Western Electric Co. v. Robertson

142 F. 471, 73 C.C.A. 587, 1905 U.S. App. LEXIS 4131
CourtCourt of Appeals for the Second Circuit
DecidedDecember 5, 1905
DocketNo. 15
StatusPublished
Cited by8 cases

This text of 142 F. 471 (Western Electric Co. v. Robertson) is published on Counsel Stack Legal Research, covering Court of Appeals for the Second Circuit primary law. Counsel Stack provides free access to over 12 million legal documents including statutes, case law, regulations, and constitutions.

Bluebook
Western Electric Co. v. Robertson, 142 F. 471, 73 C.C.A. 587, 1905 U.S. App. LEXIS 4131 (2d Cir. 1905).

Opinion

TOWNSEND, Circuit Judge.

The 44 assignments of error challenge the correctness of the action of the trial court in its rulings, charges, refusals to charge, and refusal to direct a verdict in favor of defendant. The view taken of the case dispenses us from the necessity of discussing any of the questions raised, except those based on the refusal of the court to direct a verdict for defendant. There is no claim of novelty in the patented press, except such as relates to the arrangement of a bridge and a die and core-tube in a chamber, all located in a block.

The contract in question licensed defendant to use “lead presses containing any one or more of the devices described and claimed in the said letters patent,” and provided for payment by defendant of a royalty of one-eighth of a cent for each pound of lead passed through, said presses. It is argued that thereby defendant became liable for the use of any part of the patented press, even though such part was only a single element of a patented combination. This contention is without merit. The consideration upon which defendant agreed to pay royalties was the privilege of using “the devices described and claimed.” This must be interpreted as an agreement to pay for the use of such devices as the defendant would not otherwise have the right to use, namely, such as were covered by the claims of the patent, and not for such as were merely described and not claimed, or were included as single elements only in a combination claimed as a whole. It is further argued that the contract is to be interpreted in the light of the situation and acts of the parties and the practical construction put by them upon its terms, and that, therefore, as defendant during some nine years used blocks claimed to embody the patented invention, and paid royalties thereon, it is estopped to deny that the blocks afterwards used were within the- patented constructions. This argument might have considerable weight if the blocks on which defendant paid royalties had not contained the patented bridge and thus differed substantially from those on which defendant has refused to pay royalties. But we are satisfied, in view of the radical departures from said licensed blocks, and from the patented construction, in defendant’s later blocks, that it is not precluded from showing that said blocks are not covered by the claims in suit. The decisive issues involved, and upon which this case was tried by both parties, are those of the scope of the patent under which the royalty agreement was made, and of the character of the modifications introduced by defendant.

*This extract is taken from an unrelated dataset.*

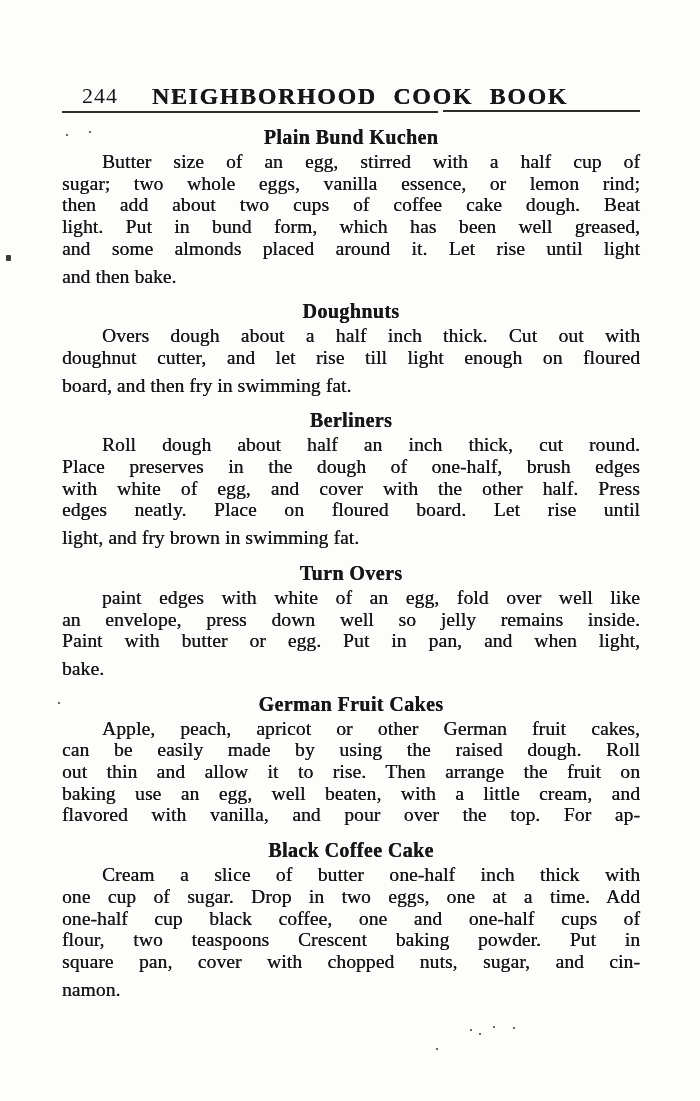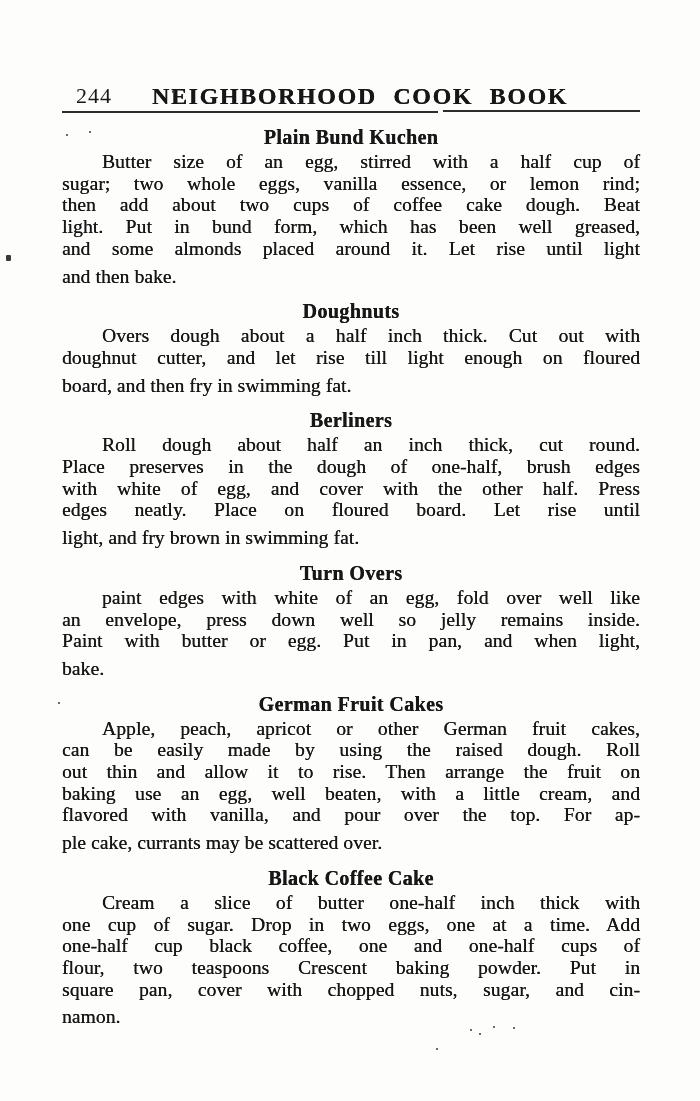"244" .folio { left: 14px -> 20px }
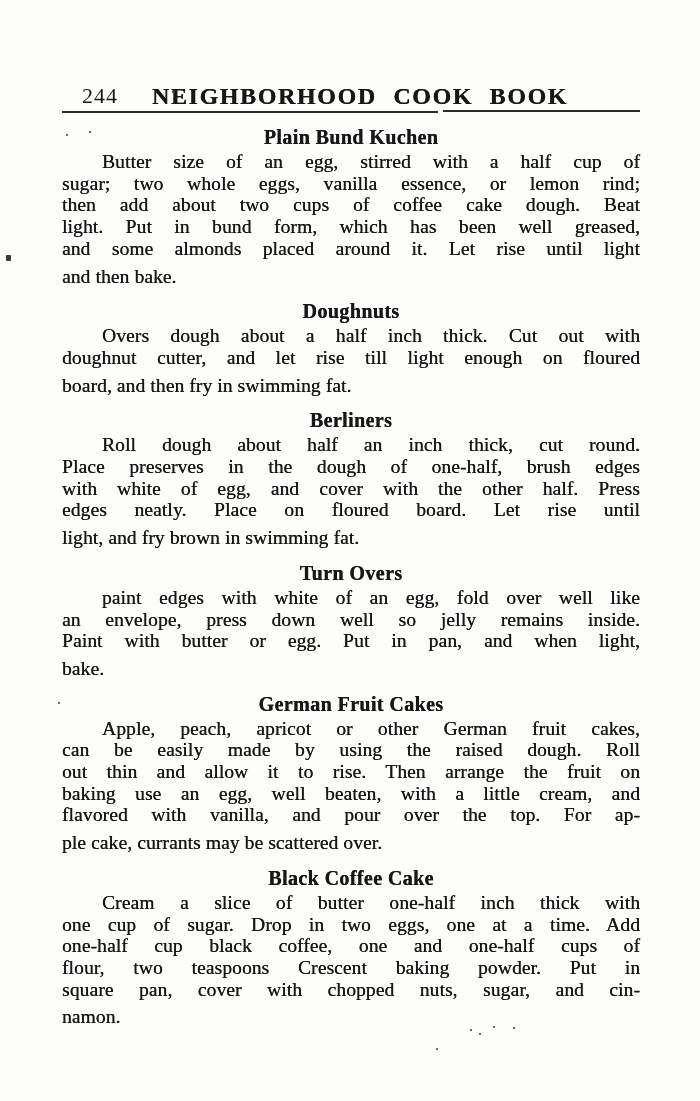"ple cake, currants may be" div.line { html: <div>ple cake, currants may be scattered over.</div> -> none }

[473]*473Figures 1 and 4 of the Robertson patent show the details of construction.

A is a lead holding cylinder; B is a plunger; C is a ram; the dotted diagonal lines, d, d, inclosing arrows, directly below the cylinder, A, show the location of two of the passages in a metal block, D', opening into the spherical coating-chamber, D; the intact portion of the block left between these passages and intermediate said cylinder, A, and cham-

ber, D, is the “peculiar bridge,” G. E, and E', are a die and core-tube, respectively, bored transversely in the block and screw threaded, and shown at e and é. The press was designed for coating wire and making lead pipe, by the use of lead reduced by heat to a condition just short of fluidity, and the principle, discovered as early as 1841 and utilized in the patent in suit, is that lead in such a condition, “being still under heat and extreme pressure in a close vessel, will reunite perfectly after a separation of its parts, and ‘heal,’ as it were, by the first intention, as completely as though it had never been divided.”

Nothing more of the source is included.